((

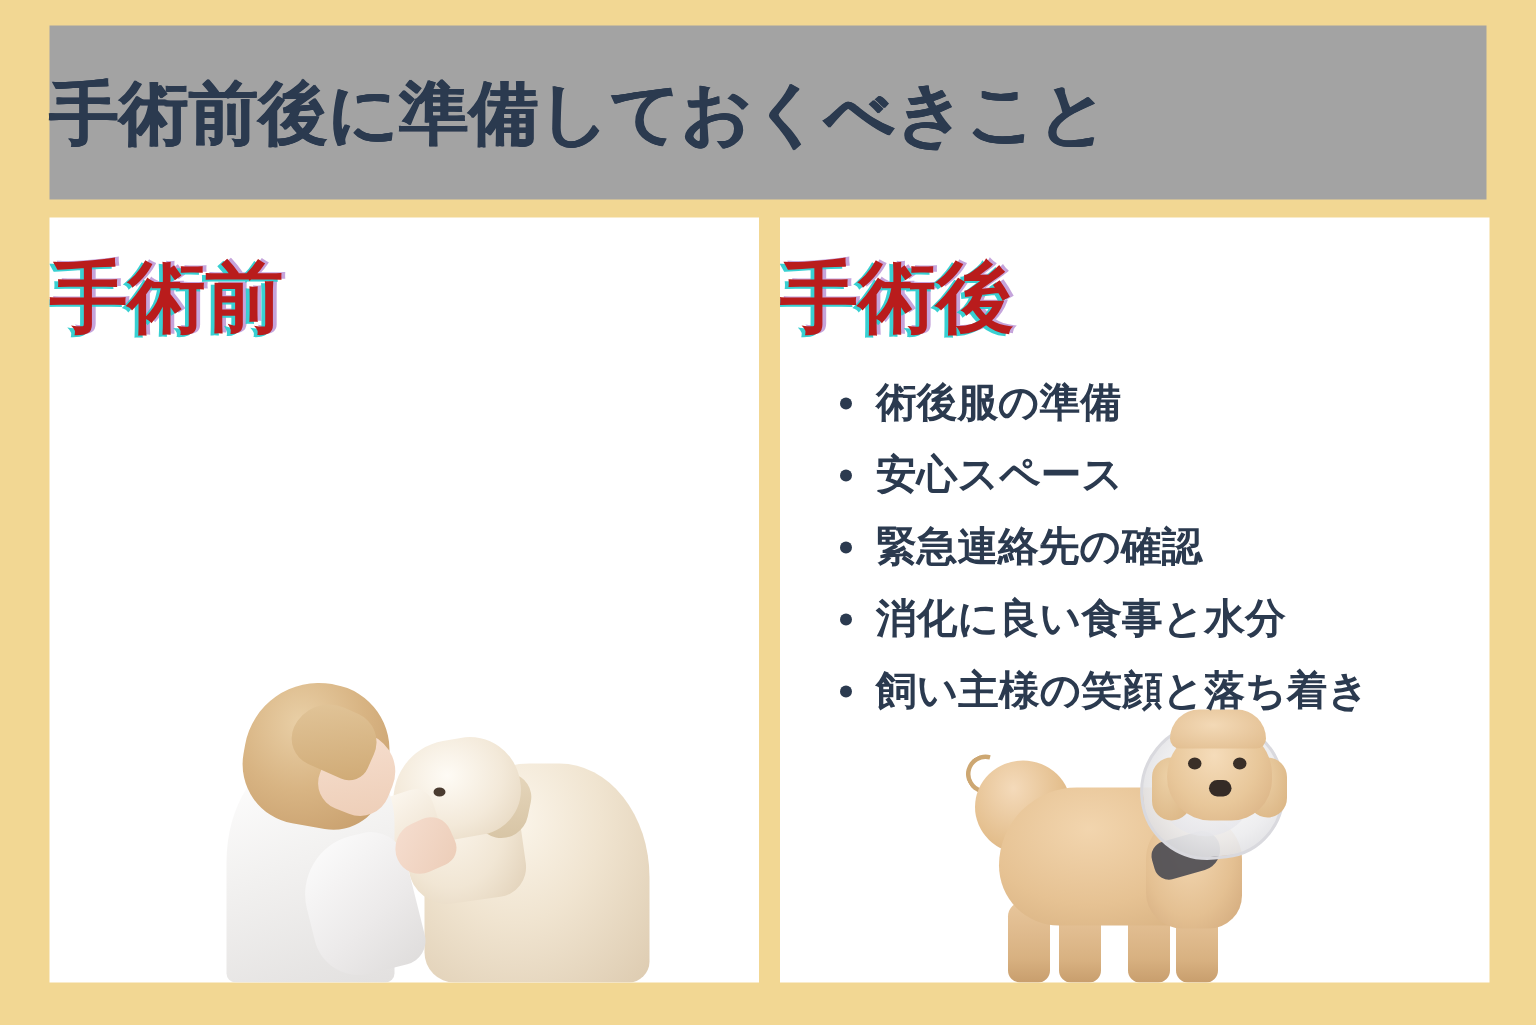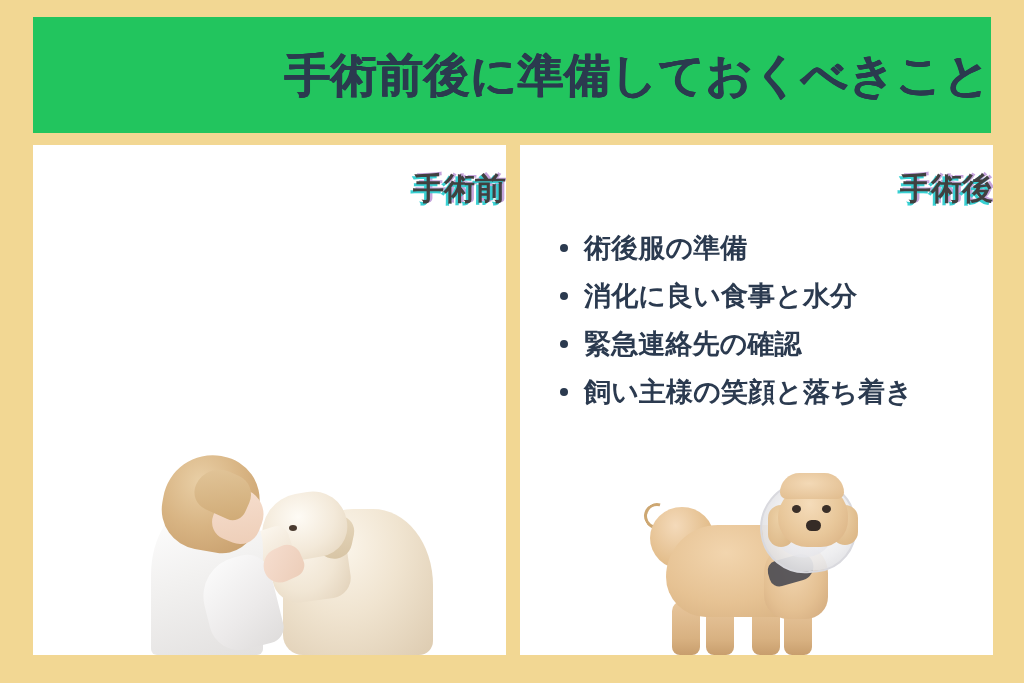--- a/index.html
+++ b/index.html
@@ -29,10 +29,10 @@
     top: 17px;
     width: 958px;
     height: 116px;
-    background: #22c55e;
+    background: #a3a3a3;
     display: flex;
     align-items: center;
-    justify-content: flex-end;
+    justify-content: flex-start;
   }
   .title-text {
     font-size: 46px;

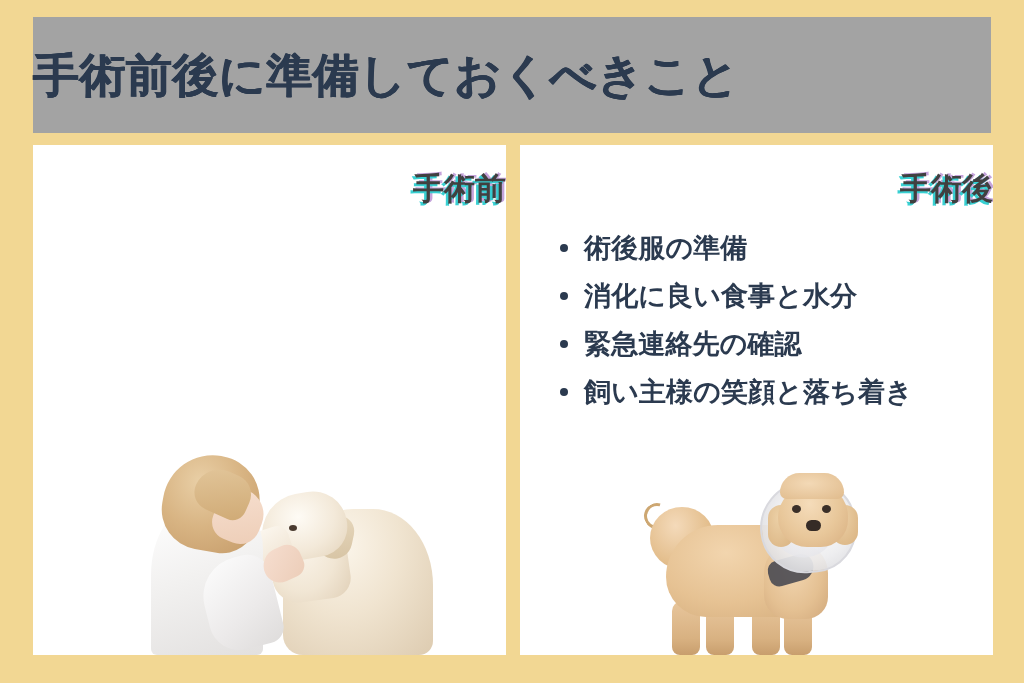--- a/index.html
+++ b/index.html
@@ -61,11 +61,11 @@
     position: relative;
     margin: 0;
     padding-top: 28px;
-    text-align: right;
-    font-size: 31px;
+    text-align: left;
+    font-size: 52px;
     font-weight: 700;
     line-height: 1;
-    color: #404040;
+    color: #b91c1c;
     white-space: nowrap;
     text-shadow:
       -2.5px 1.5px 0 rgba(45, 205, 208, 0.95),

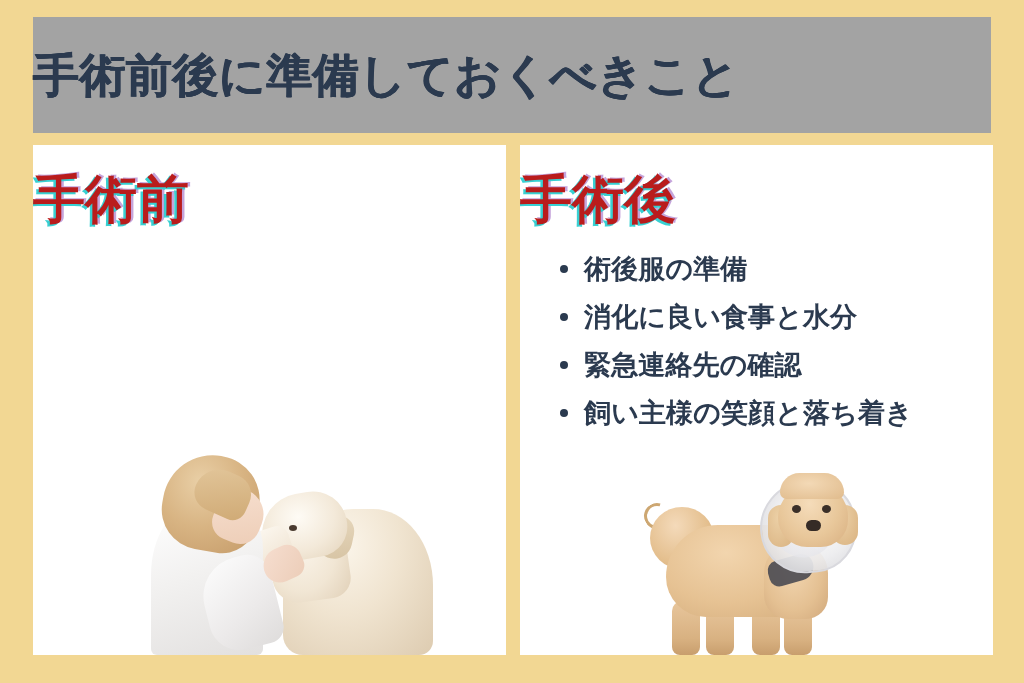--- a/index.html
+++ b/index.html
@@ -451,6 +451,7 @@
 
     <ul class="bullet-list">
       <li class="bullet-item">術後服の準備</li>
+      <li class="bullet-item">安心スペース</li>
       <li class="bullet-item">消化に良い食事と水分</li>
       <li class="bullet-item">緊急連絡先の確認</li>
       <li class="bullet-item">飼い主様の笑顔と落ち着き</li>

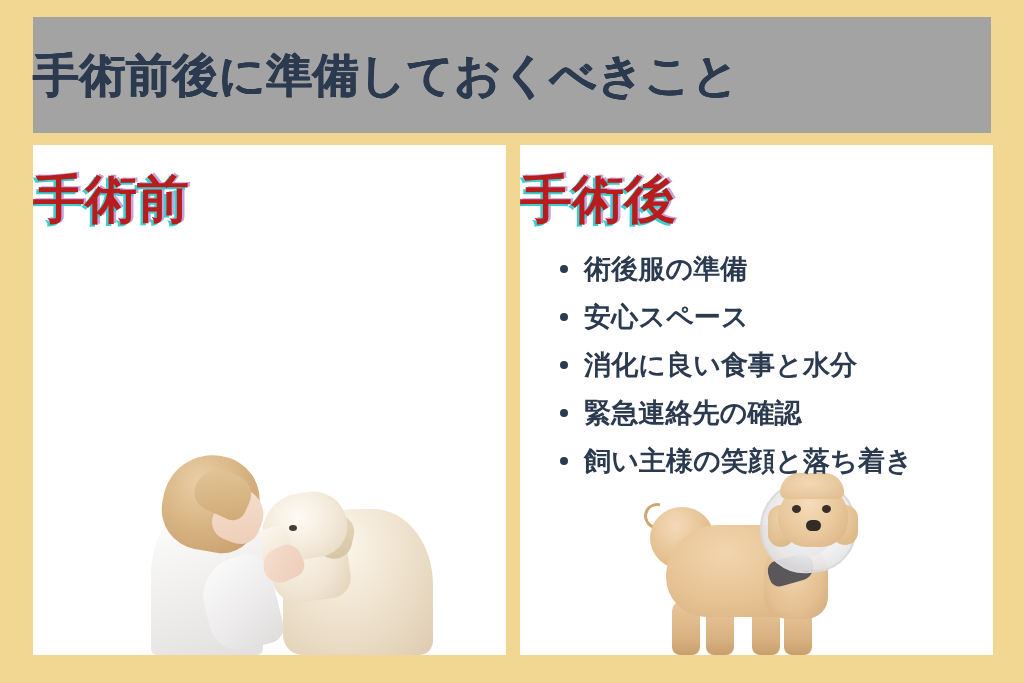--- a/index.html
+++ b/index.html
@@ -452,8 +452,8 @@
     <ul class="bullet-list">
       <li class="bullet-item">術後服の準備</li>
       <li class="bullet-item">安心スペース</li>
+      <li class="bullet-item">緊急連絡先の確認</li>
       <li class="bullet-item">消化に良い食事と水分</li>
-      <li class="bullet-item">緊急連絡先の確認</li>
       <li class="bullet-item">飼い主様の笑顔と落ち着き</li>
     </ul>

))

WORK INSTRUCTION - In the copy, include every record exactly and no pictures at all.

SOLUTION FOR THIS EXERCISE -
--- a/index.html
+++ b/index.html
@@ -29,10 +29,10 @@
     top: 17px;
     width: 958px;
     height: 116px;
-    background: #22c55e;
+    background: #a3a3a3;
     display: flex;
     align-items: center;
-    justify-content: flex-end;
+    justify-content: flex-start;
   }
   .title-text {
     font-size: 46px;

--- a/index.html
+++ b/index.html
@@ -61,11 +61,11 @@
     position: relative;
     margin: 0;
     padding-top: 28px;
-    text-align: right;
-    font-size: 31px;
+    text-align: left;
+    font-size: 52px;
     font-weight: 700;
     line-height: 1;
-    color: #404040;
+    color: #b91c1c;
     white-space: nowrap;
     text-shadow:
       -2.5px 1.5px 0 rgba(45, 205, 208, 0.95),

--- a/index.html
+++ b/index.html
@@ -451,6 +451,7 @@
 
     <ul class="bullet-list">
       <li class="bullet-item">術後服の準備</li>
+      <li class="bullet-item">安心スペース</li>
       <li class="bullet-item">消化に良い食事と水分</li>
       <li class="bullet-item">緊急連絡先の確認</li>
       <li class="bullet-item">飼い主様の笑顔と落ち着き</li>

--- a/index.html
+++ b/index.html
@@ -452,8 +452,8 @@
     <ul class="bullet-list">
       <li class="bullet-item">術後服の準備</li>
       <li class="bullet-item">安心スペース</li>
+      <li class="bullet-item">緊急連絡先の確認</li>
       <li class="bullet-item">消化に良い食事と水分</li>
-      <li class="bullet-item">緊急連絡先の確認</li>
       <li class="bullet-item">飼い主様の笑顔と落ち着き</li>
     </ul>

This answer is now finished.